> [Source data]
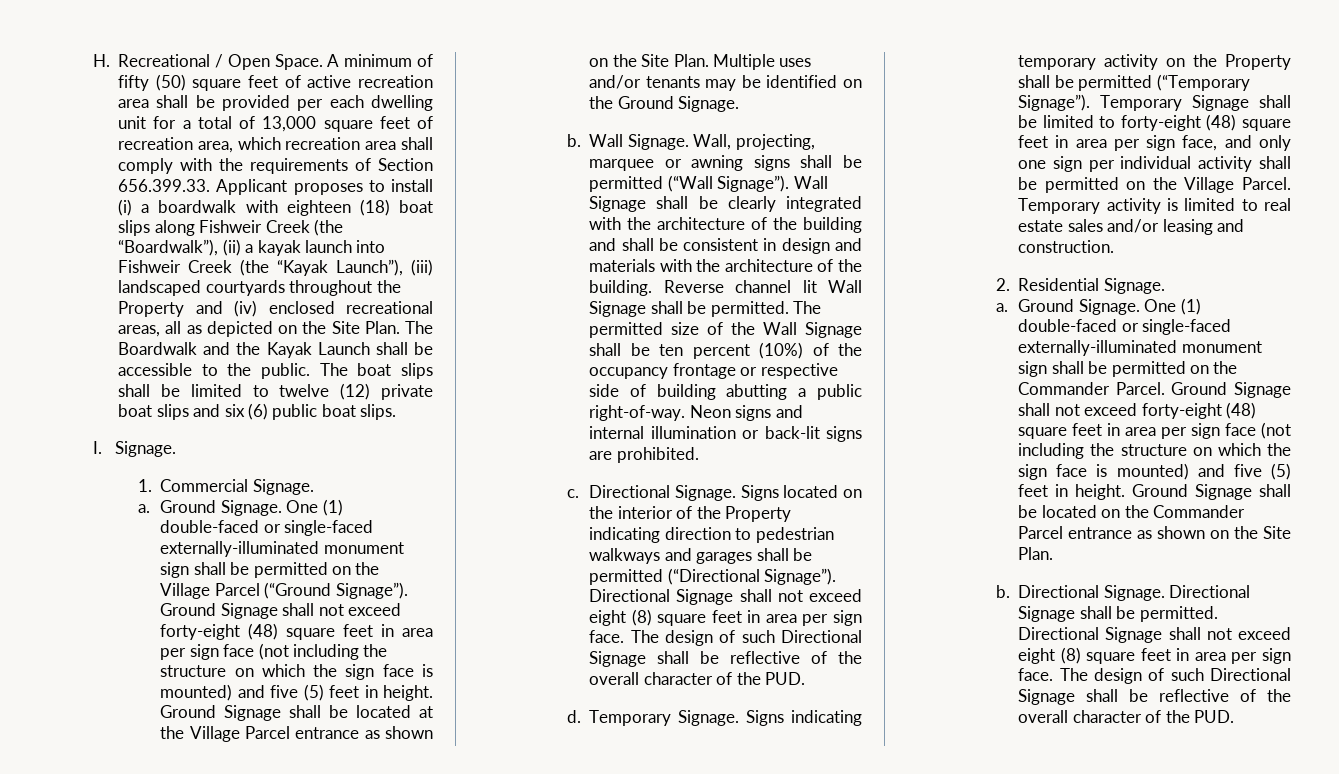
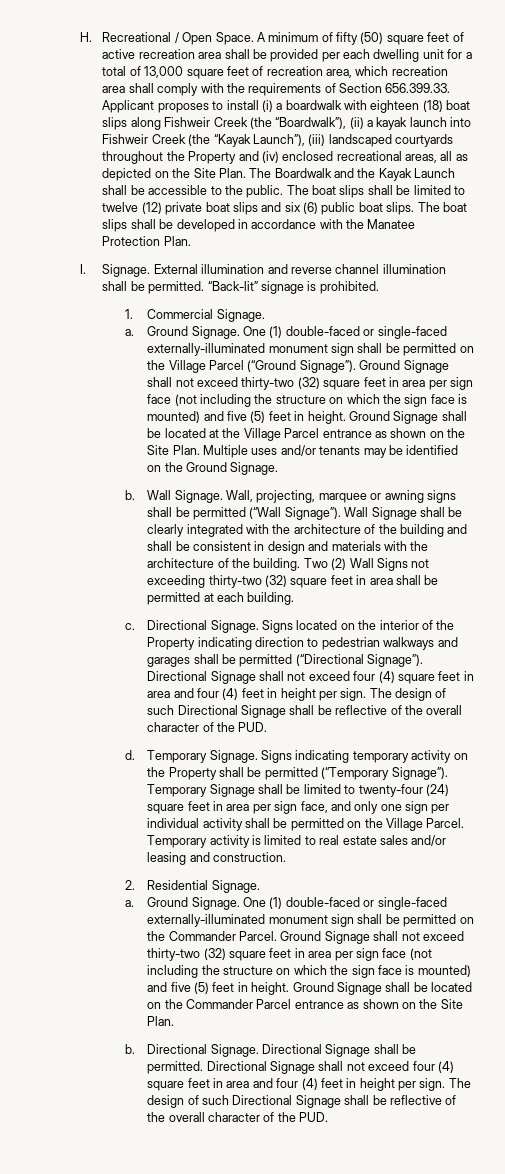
- The boat slips shall be limited to twelve (12) private boat slips and six (6) public boat slips.
- I. Signage.
+ The boat slips shall be limited to twelve (12) private boat slips and six (6) public boat slips. The boat slips shall be developed in accordance with the Manatee Protection Plan.
+ I. Signage. External illumination and reverse channel illumination shall be permitted. “Back-lit” signage is prohibited.
- One (1) double-faced or single-faced externally-illuminated monument sign shall be permitted on the Village Parcel (“Ground Signage”). Ground Signage shall not exceed forty-eight (48) square feet in area per sign face (not including the structure on which the sign face is mounted) and five (5) feet in height.
+ One (1) double-faced or single-faced externally-illuminated monument sign shall be permitted on the Village Parcel (“Ground Signage”). Ground Signage shall not exceed thirty-two (32) square feet in area per sign face (not including the structure on which the sign face is mounted) and five (5) feet in height.
- Reverse channel lit Wall Signage shall be permitted. The permitted size of the Wall Signage shall be ten percent (10%) of the occupancy frontage or respective side of building abutting a public right-of-way. Neon signs and internal illumination or back-lit signs are prohibited.
+ Two (2) Wall Signs not exceeding thirty-two (32) square feet in area shall be permitted at each building.
- Signs located on the interior of the Property indicating direction to pedestrian walkways and garages shall be permitted (“Directional Signage”). Directional Signage shall not exceed eight (8) square feet in area per sign face.
+ Signs located on the interior of the Property indicating direction to pedestrian walkways and garages shall be permitted (“Directional Signage”). Directional Signage shall not exceed four (4) square feet in area and four (4) feet in height per sign.
- Temporary Signage shall be limited to forty-eight (48) square feet in area per sign face, and only one sign per individual activity shall be permitted on the Village Parcel.
+ Temporary Signage shall be limited to twenty-four (24) square feet in area per sign face, and only one sign per individual activity shall be permitted on the Village Parcel.
- One (1) double-faced or single-faced externally-illuminated monument sign shall be permitted on the Commander Parcel. Ground Signage shall not exceed forty-eight (48) square feet in area per sign face (not including the structure on which the sign face is mounted) and five (5) feet in height.
+ One (1) double-faced or single-faced externally-illuminated monument sign shall be permitted on the Commander Parcel. Ground Signage shall not exceed thirty-two (32) square feet in area per sign face (not including the structure on which the sign face is mounted) and five (5) feet in height.
- Directional Signage shall be permitted. Directional Signage shall not exceed eight (8) square feet in area per sign face.
+ Directional Signage shall be permitted. Directional Signage shall not exceed four (4) square feet in area and four (4) feet in height per sign.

> [About this task]
Please set down the data above exactly as given, leaving every picture out.

> [Output]
- The boat slips shall be limited to twelve (12) private boat slips and six (6) public boat slips.
- I. Signage.
+ The boat slips shall be limited to twelve (12) private boat slips and six (6) public boat slips. The boat slips shall be developed in accordance with the Manatee Protection Plan.
+ I. Signage. External illumination and reverse channel illumination shall be permitted. “Back-lit” signage is prohibited.
- One (1) double-faced or single-faced externally-illuminated monument sign shall be permitted on the Village Parcel (“Ground Signage”). Ground Signage shall not exceed forty-eight (48) square feet in area per sign face (not including the structure on which the sign face is mounted) and five (5) feet in height.
+ One (1) double-faced or single-faced externally-illuminated monument sign shall be permitted on the Village Parcel (“Ground Signage”). Ground Signage shall not exceed thirty-two (32) square feet in area per sign face (not including the structure on which the sign face is mounted) and five (5) feet in height.
- Reverse channel lit Wall Signage shall be permitted. The permitted size of the Wall Signage shall be ten percent (10%) of the occupancy frontage or respective side of building abutting a public right-of-way. Neon signs and internal illumination or back-lit signs are prohibited.
+ Two (2) Wall Signs not exceeding thirty-two (32) square feet in area shall be permitted at each building.
- Signs located on the interior of the Property indicating direction to pedestrian walkways and garages shall be permitted (“Directional Signage”). Directional Signage shall not exceed eight (8) square feet in area per sign face.
+ Signs located on the interior of the Property indicating direction to pedestrian walkways and garages shall be permitted (“Directional Signage”). Directional Signage shall not exceed four (4) square feet in area and four (4) feet in height per sign.
- Temporary Signage shall be limited to forty-eight (48) square feet in area per sign face, and only one sign per individual activity shall be permitted on the Village Parcel.
+ Temporary Signage shall be limited to twenty-four (24) square feet in area per sign face, and only one sign per individual activity shall be permitted on the Village Parcel.
- One (1) double-faced or single-faced externally-illuminated monument sign shall be permitted on the Commander Parcel. Ground Signage shall not exceed forty-eight (48) square feet in area per sign face (not including the structure on which the sign face is mounted) and five (5) feet in height.
+ One (1) double-faced or single-faced externally-illuminated monument sign shall be permitted on the Commander Parcel. Ground Signage shall not exceed thirty-two (32) square feet in area per sign face (not including the structure on which the sign face is mounted) and five (5) feet in height.
- Directional Signage shall be permitted. Directional Signage shall not exceed eight (8) square feet in area per sign face.
+ Directional Signage shall be permitted. Directional Signage shall not exceed four (4) square feet in area and four (4) feet in height per sign.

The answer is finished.